Alias we could go on here but these companies have demonstrated with their actions that they are incapable of breaking out of the box. They continue to believe, even when the facts clearly indicate otherwise, that ever more sophisticated technology is the answer. They continue to believe that they can TELL their customers how to manage their diabetes rather than LISTENING to what their customers have been trying to tell them for years- THAT THEY WANT SIMPLER, EASIER TO USE SYSTEMS.
Bayer to their credit is the first of the major branded players to acknowledge the fact that they do not have the capacity or skill set to change, so better to get out before the business completely implodes. Looking at the results and corporate speak coming out of Abbott, they could be the next company to wave the white flag. Given there are companies who would willingly pay to be in this business the timing may never being better. If there is one thing that has been clearly demonstrated in the diabetes device business, the greater fool theory is alive and well. That there seems to be a never ending supply of fools who seem to believe they have the magic touch and can succeed where everyone else has failed.

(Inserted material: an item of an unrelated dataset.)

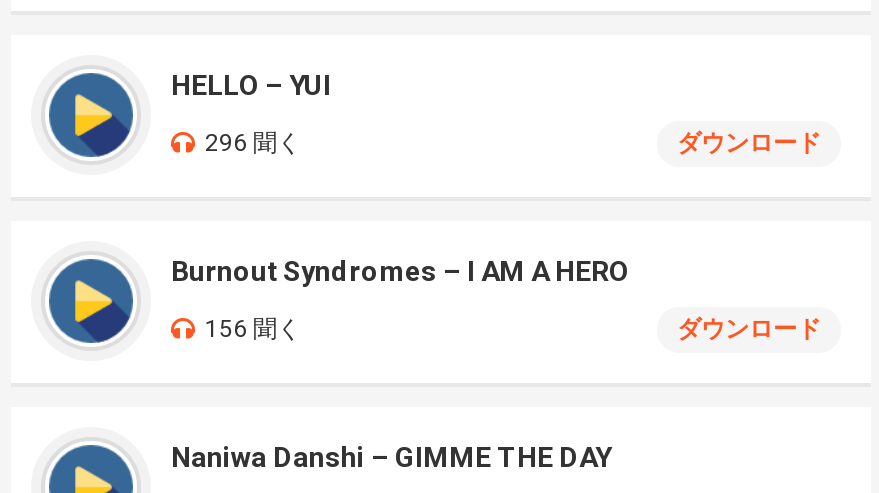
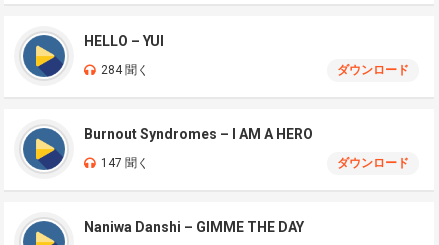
- 296 聞く
+ 284 聞く

- 156 聞く
+ 147 聞く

All one has to do look at list of companies besides Sanofi who are entering this market, a list which includes GE and Panasonic. Although they may not be the brightest lights on the tree, the folks at Abbott aren’t dense either. They must know they have something of value and there may be no better time to sell at max value. The bottom line is also pretty simple; if they don’t sell when the unit has value it’s just a matter of time before this window of opportunity closes. This is a fact you can take to the bank.